How could starting kids in school two years later explain their superior performance in international standardized assessments? Look no further than the brain. By starting school two years later, and teaching kids material when it is developmentally appropriate for them to learn, kids are less likely to hate school. If kids don't hate school, it's easier to get them to learn. If kids do hate school, as many American boys do, then the teacher is starting out with a major handicap before even stepping into the classroom.

Waiting until seven years of age to begin the formal, "rigorous," reading and writing curriculum of today's kindergarten might reduce or ameliorate a significant fraction of the problems we see with boys and school.
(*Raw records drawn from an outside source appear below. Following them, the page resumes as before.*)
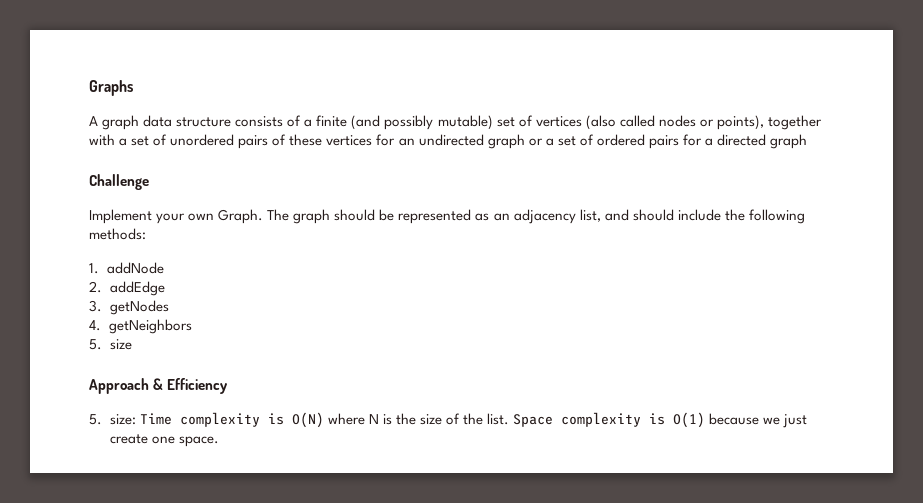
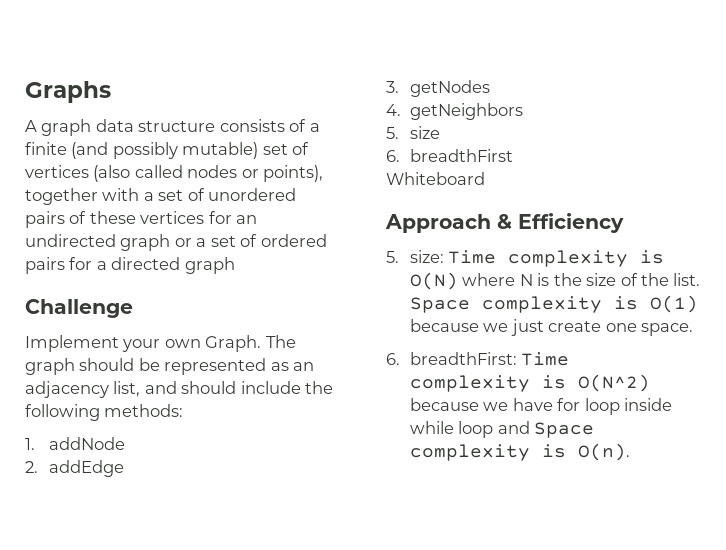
+ 6. breadthFirst
+ Whiteboard
+ 6. breadthFirst: Time complexity is O(N^2) because we have for loop inside while loop and Space complexity is O(n).

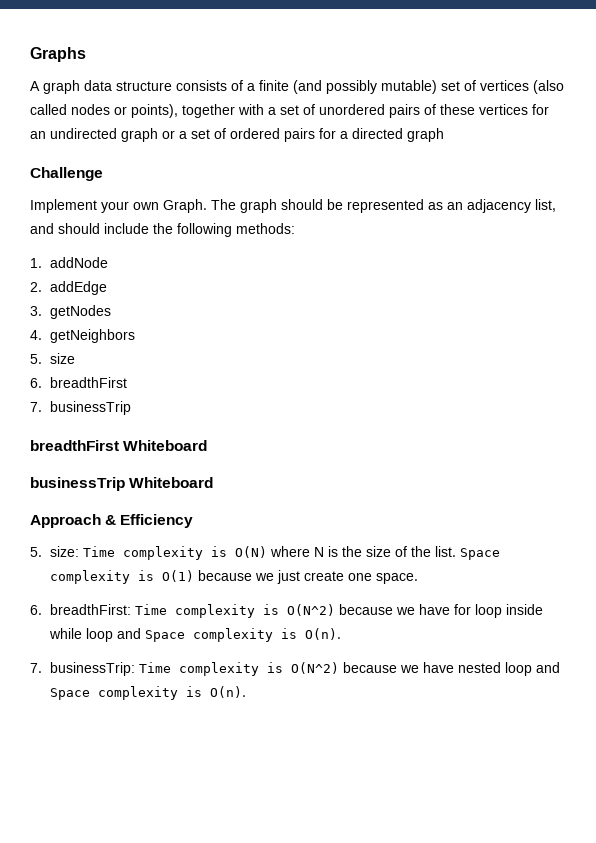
- Whiteboard
+ 7. businessTrip
+ breadthFirst Whiteboard
+ businessTrip Whiteboard
+ 7. businessTrip: Time complexity is O(N^2) because we have nested loop and Space complexity is O(n).

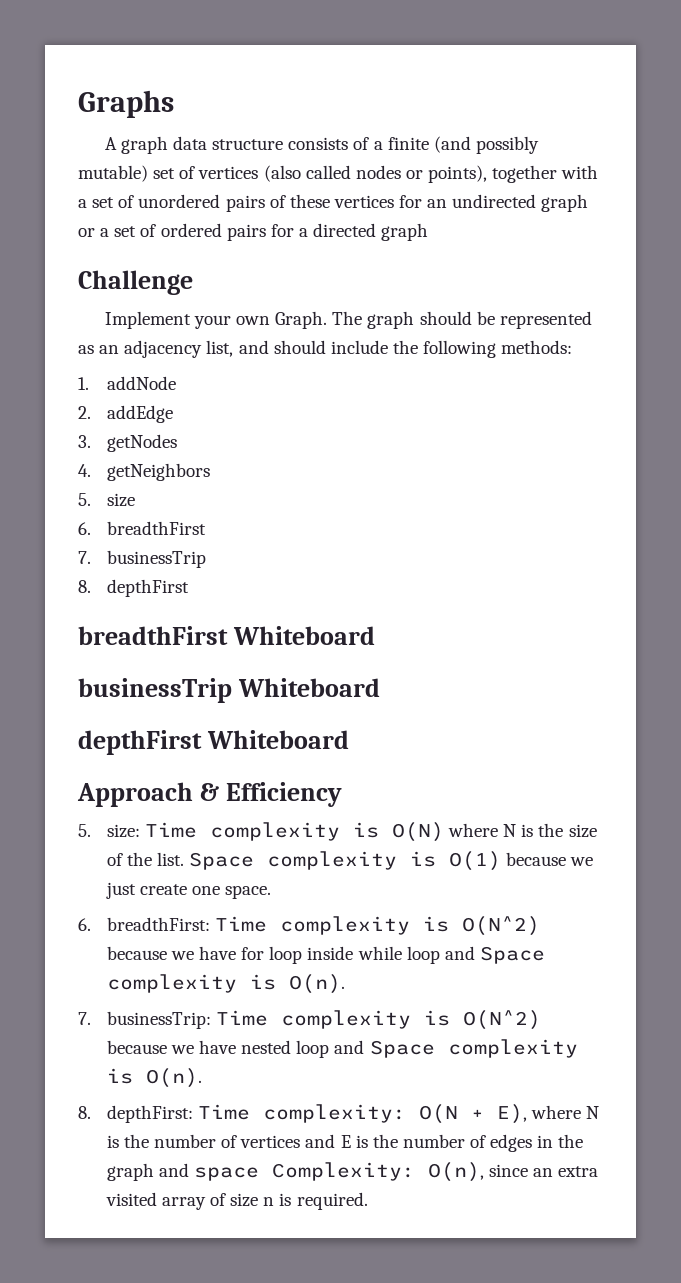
+ 8. depthFirst
+ depthFirst Whiteboard
+ 8. depthFirst: Time complexity: O(N + E), where N is the number of vertices and E is the number of edges in the graph and space Complexity: O(n), since an extra visited array of size n is required.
For many boys, there's a huge difference in readiness to learn between when that boy is age 5 and when the same boy is age 7 - just as there's a huge difference in readiness for a girl who's 3 years old and the same girl at age 5. Regions of the brain develop in a different sequence and tempo in girls compared to boys. As a result, most five-year-old girls are better able to adapt to the rigorous academic character of kindergarten than five-year-old boys are.

Kindergarten Red Shirts

Many parents understand intuitively that the accelerated pace of the 21st-century American kindergarten is not a good match for their 5-year-old son. Particularly in affluent neighborhoods, it's become common for parents to enroll their son in kindergarten one year later than the district would normally enroll that child. In affluent districts, it's not unusual to find that half the boys, or more, are enrolled in kindergarten at age 6 rather than at age 5; in low-income neighborhoods, on the other hand, typically fewer than 3 percent of boys will be held back. One reason that boys from low-income neighborhoods are doing so much worse may be simply that the boys from more affluent neighborhoods are starting school at a later age.